Problem source

Prove that both $x^{4}-2x^{3}+x^{2}$ and $x^{2}-8x+17$ are non-negative for all real $x$. By considering the intervals $x\leqslant0$, $0 < x\leqslant2$ and $x > 2$ separately, or otherwise, prove that the equation 
\[
x^{4}-2x^{3}+x^{2}-8x+17=0
\]
has no real roots. 
Prove that the equation $x^{4}-x^{3}+x^{2}-4x+4=0$ has no real roots.

Solution source

\begin{align*}
x^4 - 2x^3+x^2 &= x^2(x^2-2x+1) \\
&= x^2(x-1)^2 > 0
\end{align*}

Since $x$and $x-1$ can't both be zero, and square cannot be negative.

\begin{align*}
x^2 - 8x+17 &= (x-4)^2 +1 \geq 1 > 0
\end{align*}

If $x \leq 2$ then $x^4 - 2x^3+x^2 > 0$ and $17-8x \geq 1$ so $x^4-2x^3+x^2-8x+17 > 0$

If $x > 2$ then $x^4-2x^3 = x^3(x-2) \geq 0$ and $x^2-8x+17 > 0$ so $x^4-2x^3+x^2-8x+17 > 0$, so for all real numbers our polynomial is positive and therefore cannot have any roots.
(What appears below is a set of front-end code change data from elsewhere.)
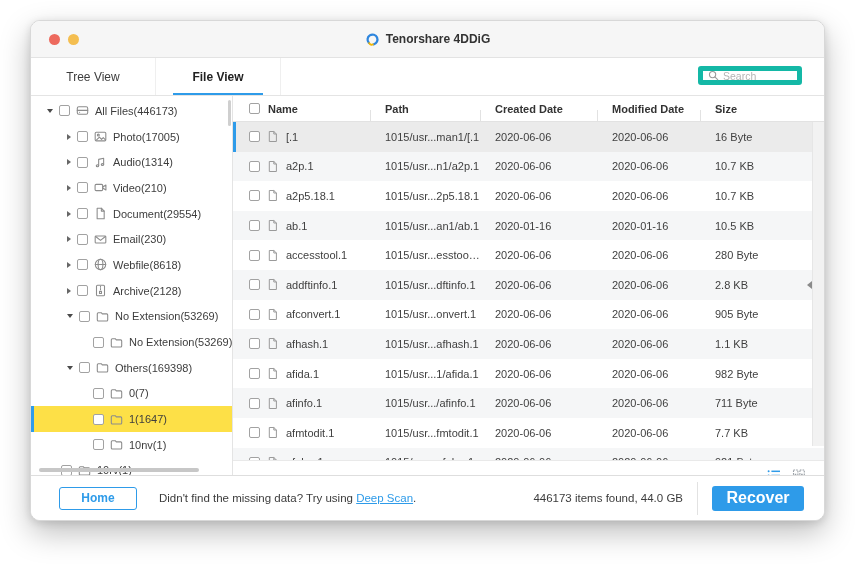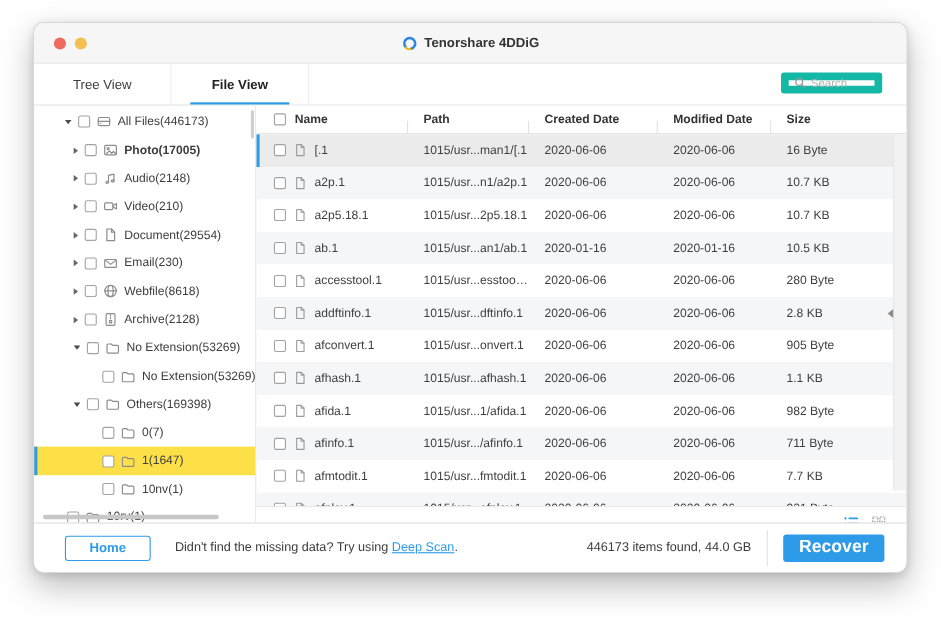"Search" .searchbox { border: 7px solid #14b8a6 -> 5px solid #14b8a6; width: 92px -> 104px }
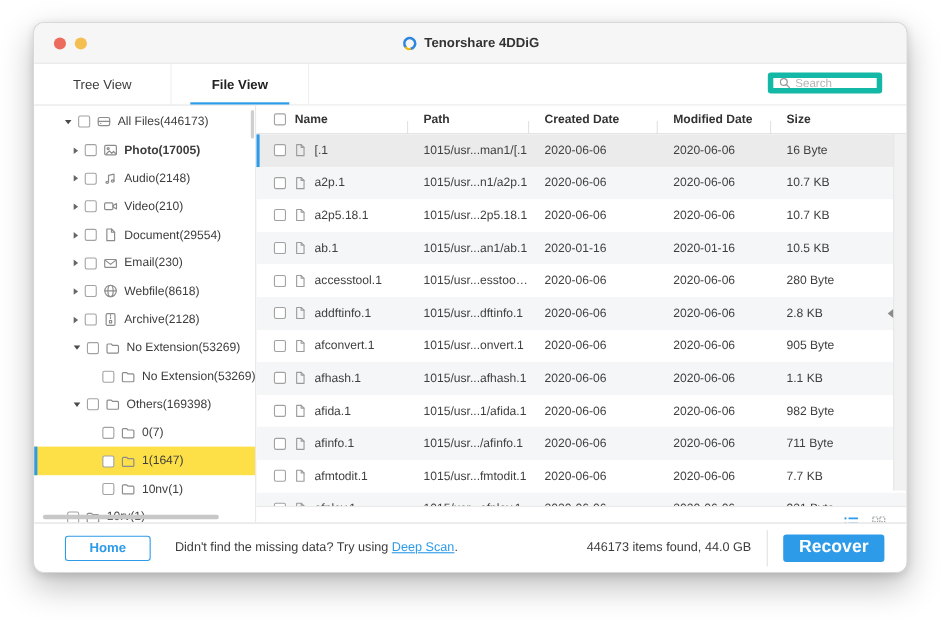"All Files(446173)" div.titem { padding-left: 28px -> 16px }
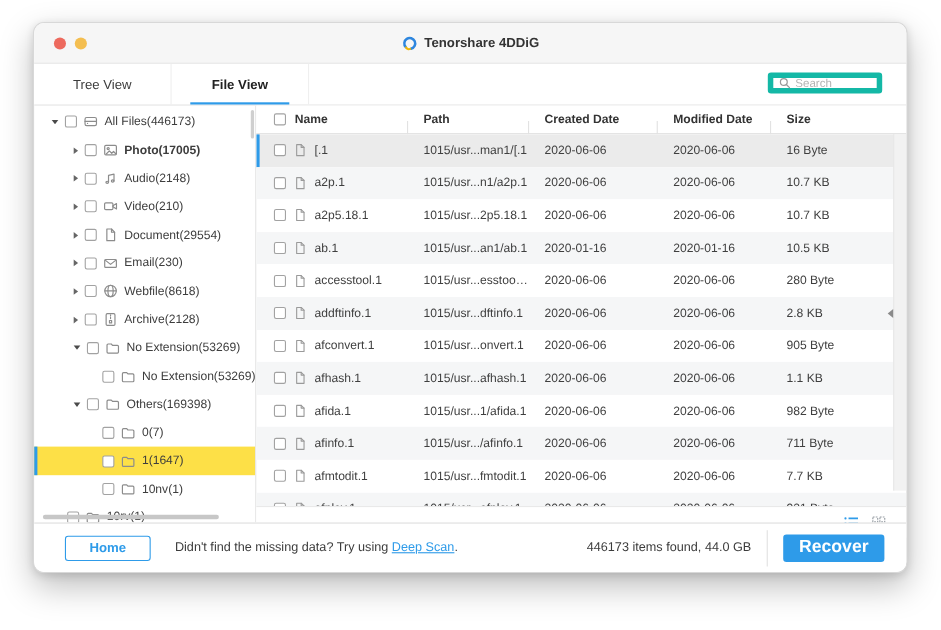"Photo(17005)" div.titem { font-weight: bold -> none }
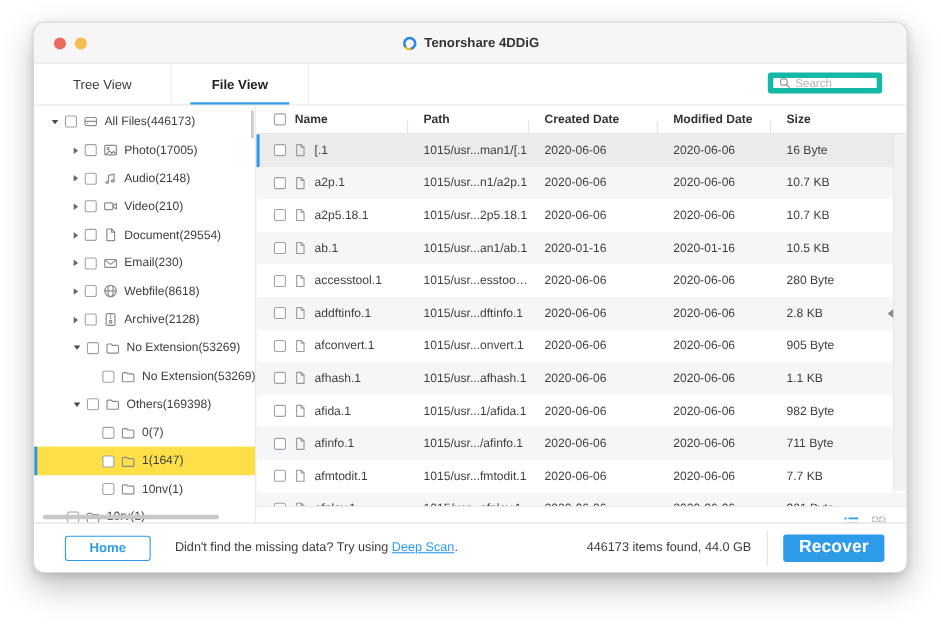"Audio(2148)" span { text: 2148 -> 1314 }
Note that: $x^4-x^3+x^2 = x^2(x^2-x+1) > 0$ and $x^2-4x+4 =(x-2)^2 \geq 0$

If $x < 1$ then $x^4-x^3+x^2 > 0$ and $4(1-x) > 0$ so $x^4-x^3+x^2-4x+4 > 0$.

If $x > 1$ then $x^4-x^3 = x^3(x-1) > 0$ and $x^2-4x+4 \geq 0$ therefore  $x^4-x^3+x^2-4x+4 > 0$.

Therefore  $x^4-x^3+x^2-4x+4 > 0$ for all real $x$ and hence there are no real roots.